■ Work request ■
Below is a listing. Copy each line of it that holds the word "outputs".
+++++
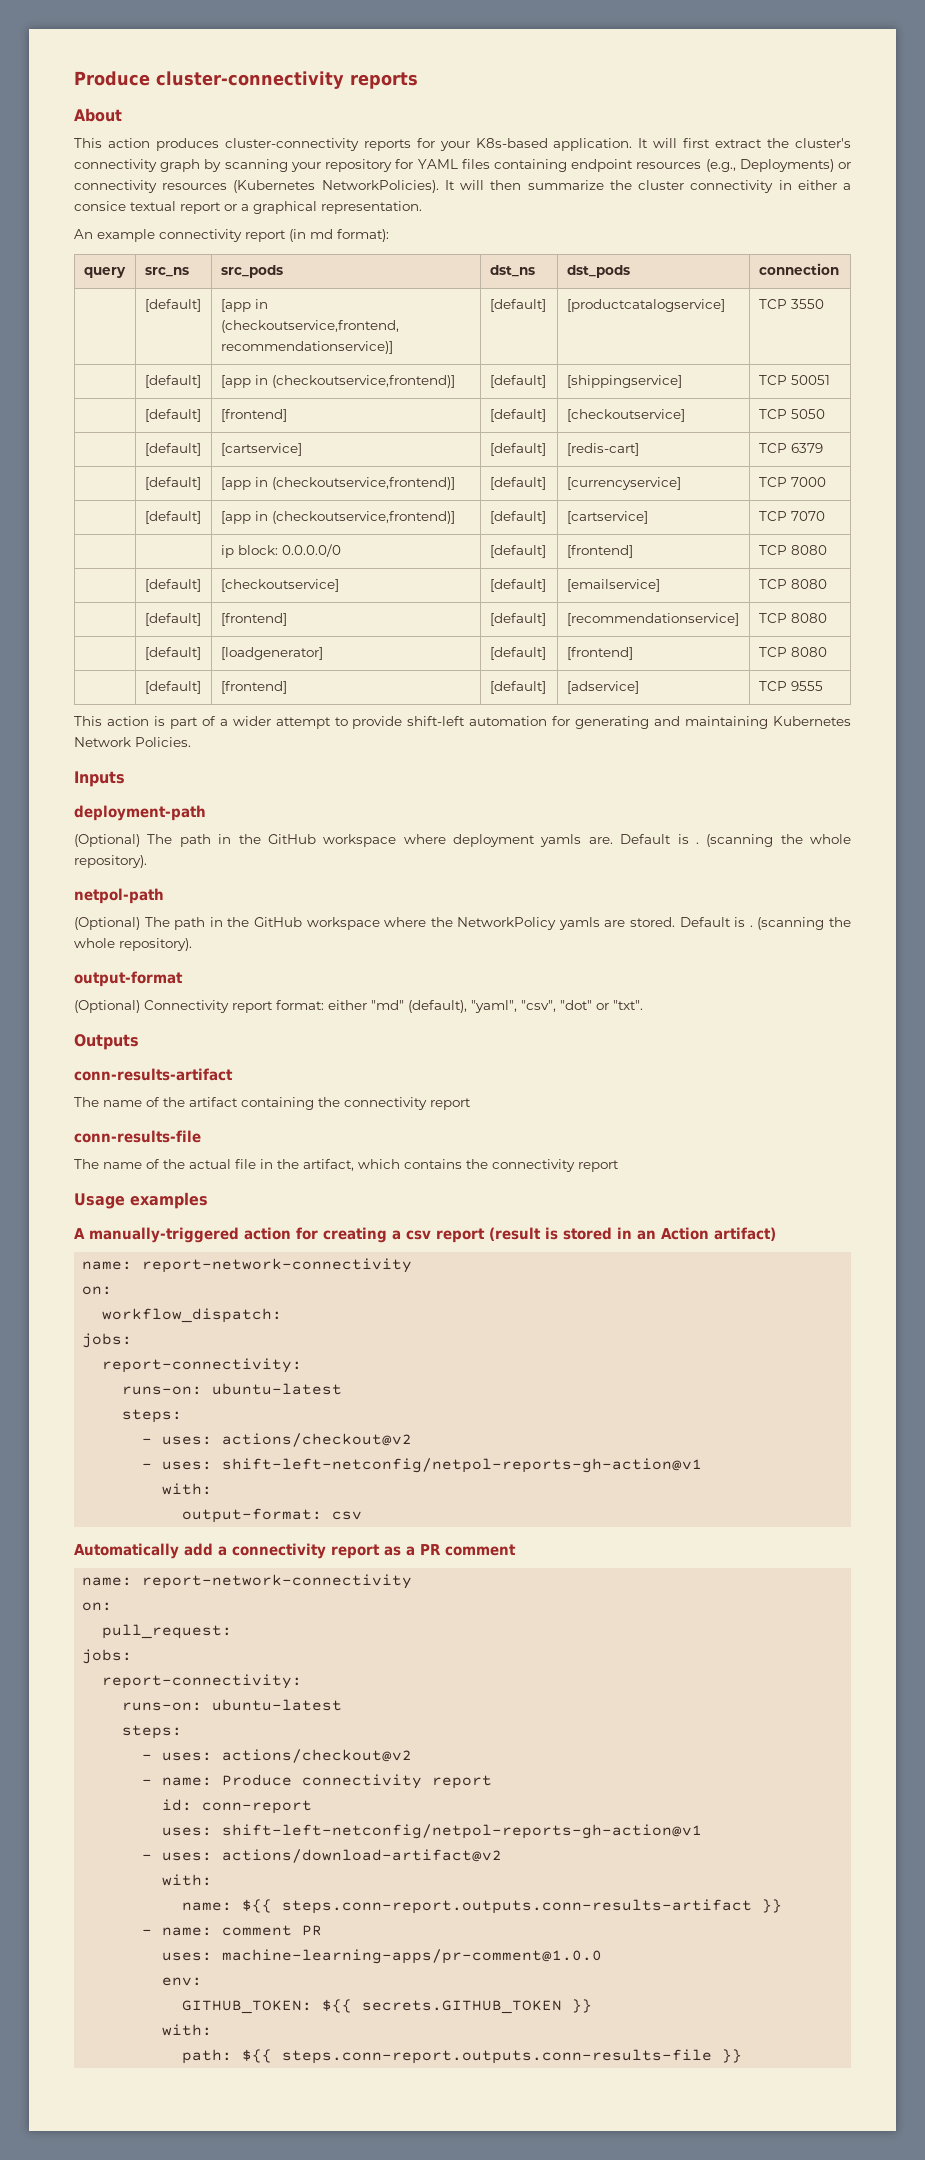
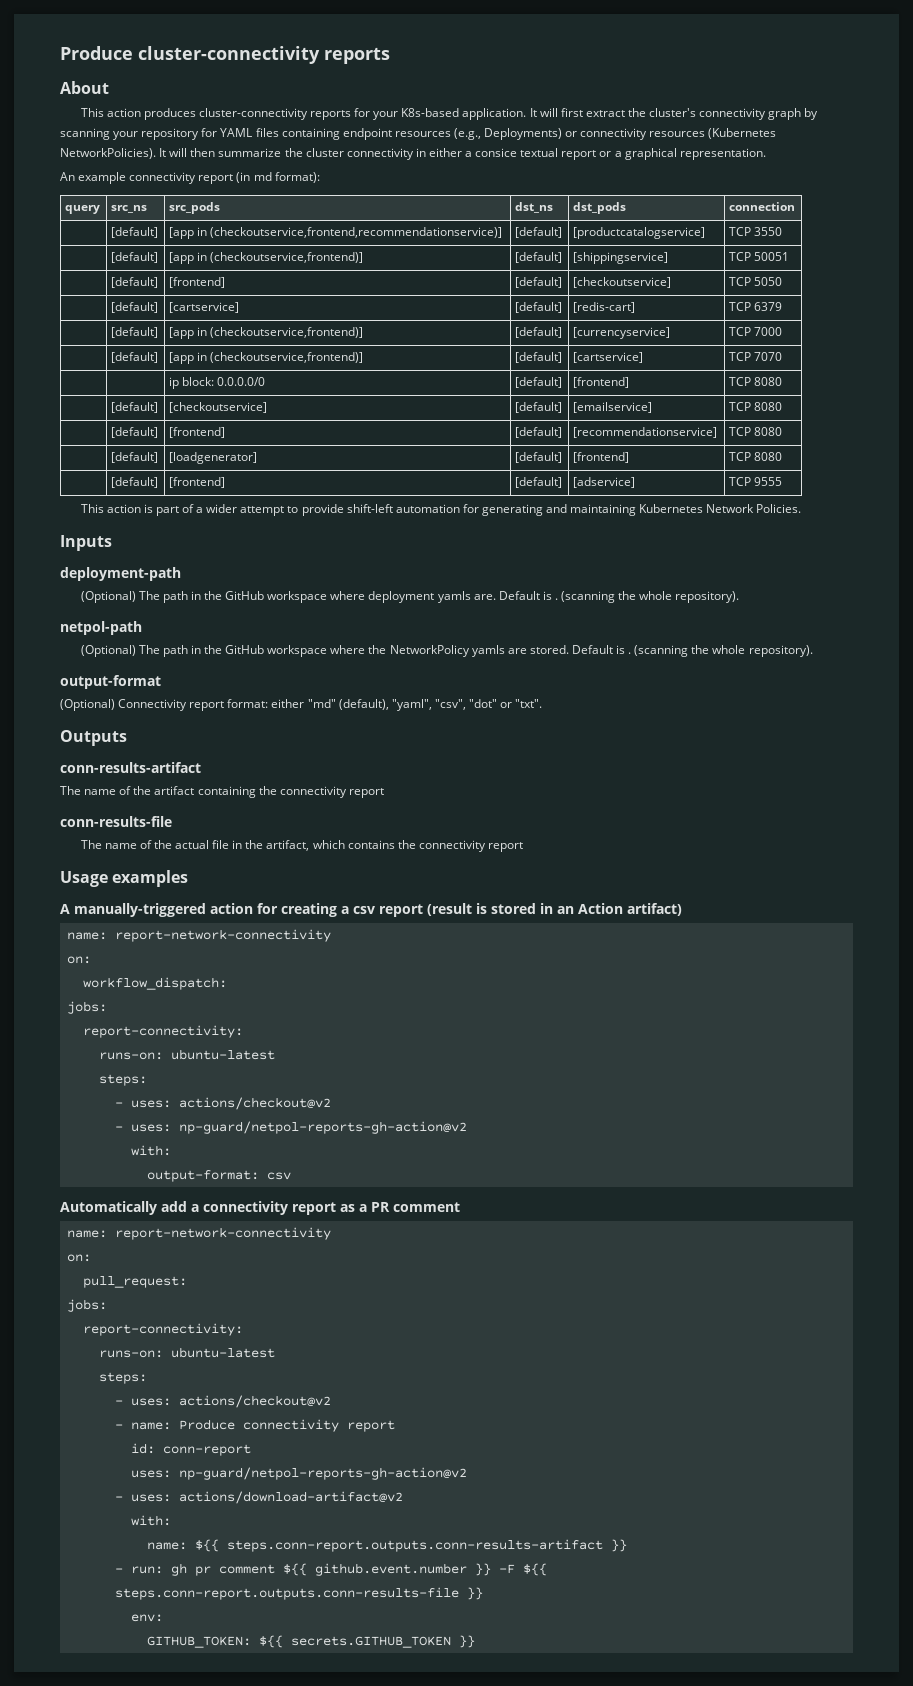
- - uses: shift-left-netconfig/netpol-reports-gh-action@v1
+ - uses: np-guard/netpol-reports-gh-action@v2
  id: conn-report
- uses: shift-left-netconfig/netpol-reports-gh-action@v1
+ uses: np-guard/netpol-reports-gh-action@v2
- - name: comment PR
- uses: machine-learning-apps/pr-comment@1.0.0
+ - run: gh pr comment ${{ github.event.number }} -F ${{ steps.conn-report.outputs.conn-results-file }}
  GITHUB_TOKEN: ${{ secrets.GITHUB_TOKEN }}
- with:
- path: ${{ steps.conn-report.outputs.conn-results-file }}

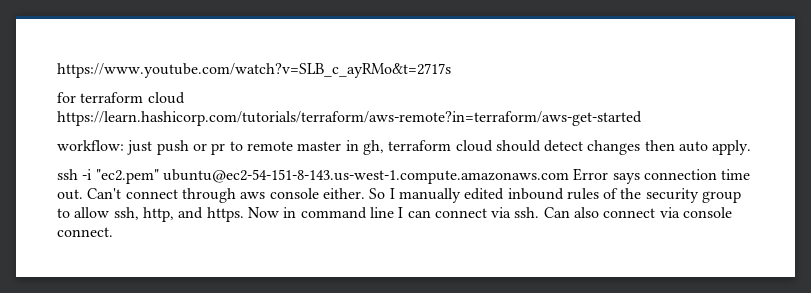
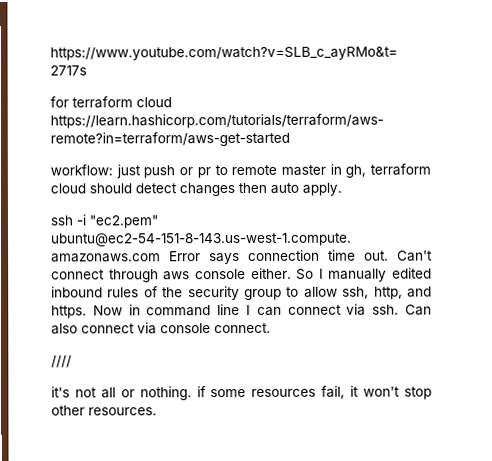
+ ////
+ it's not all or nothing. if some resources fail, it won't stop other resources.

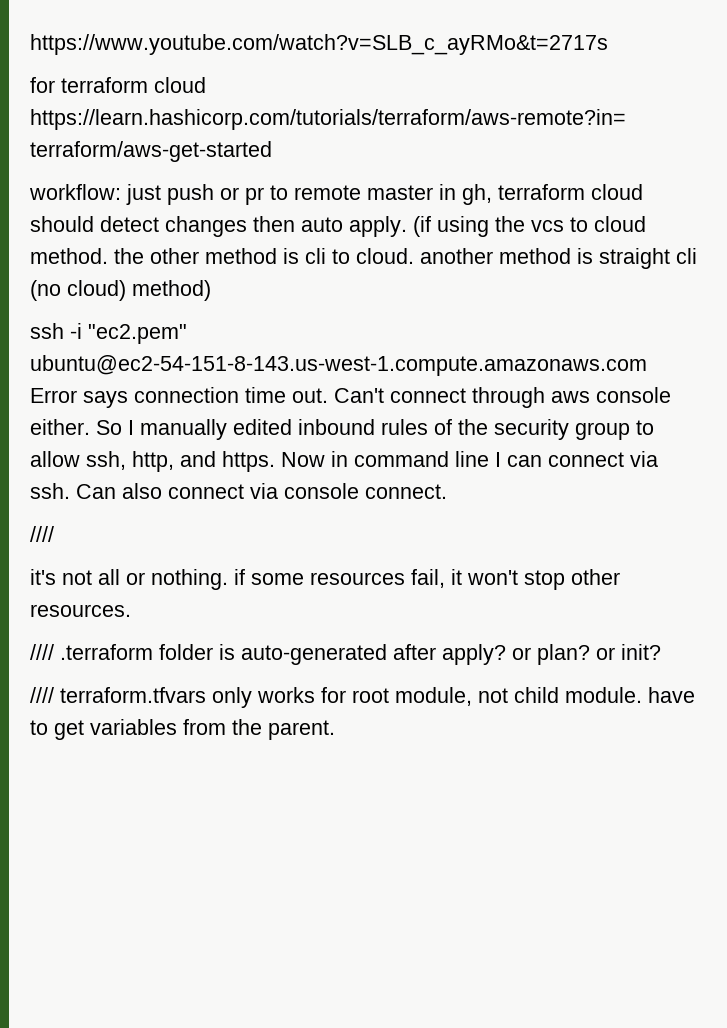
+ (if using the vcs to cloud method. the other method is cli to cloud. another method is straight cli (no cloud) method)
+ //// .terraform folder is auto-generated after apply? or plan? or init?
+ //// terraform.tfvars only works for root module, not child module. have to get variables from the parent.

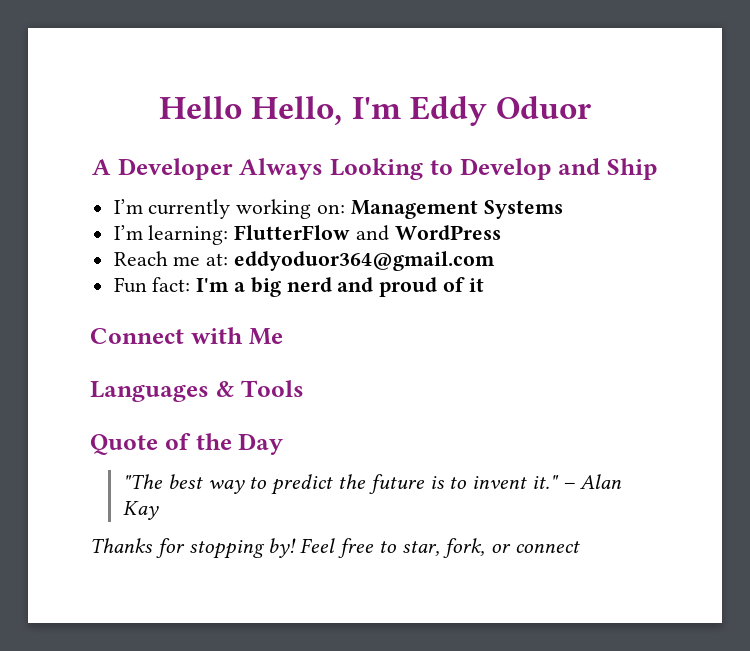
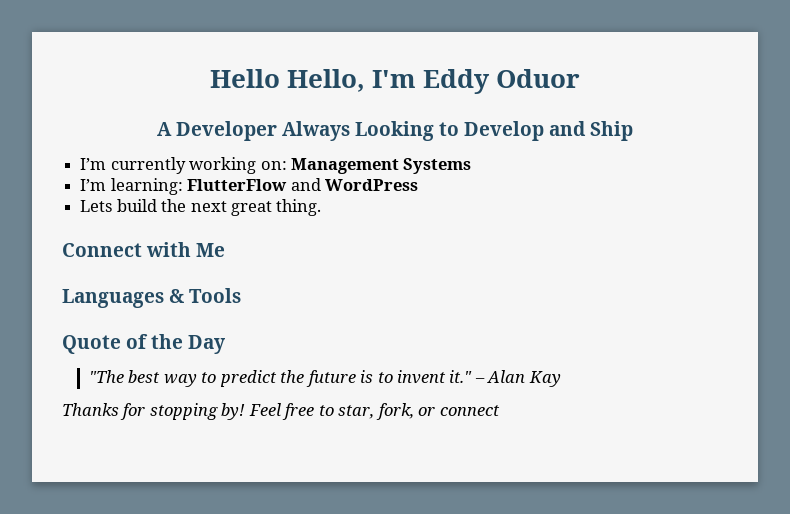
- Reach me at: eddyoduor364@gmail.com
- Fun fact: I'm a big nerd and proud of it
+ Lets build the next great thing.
+++++
■ Answer to the problem ■
+ - run: gh pr comment ${{ github.event.number }} -F ${{ steps.conn-report.outputs.conn-results-file }}
- path: ${{ steps.conn-report.outputs.conn-results-file }}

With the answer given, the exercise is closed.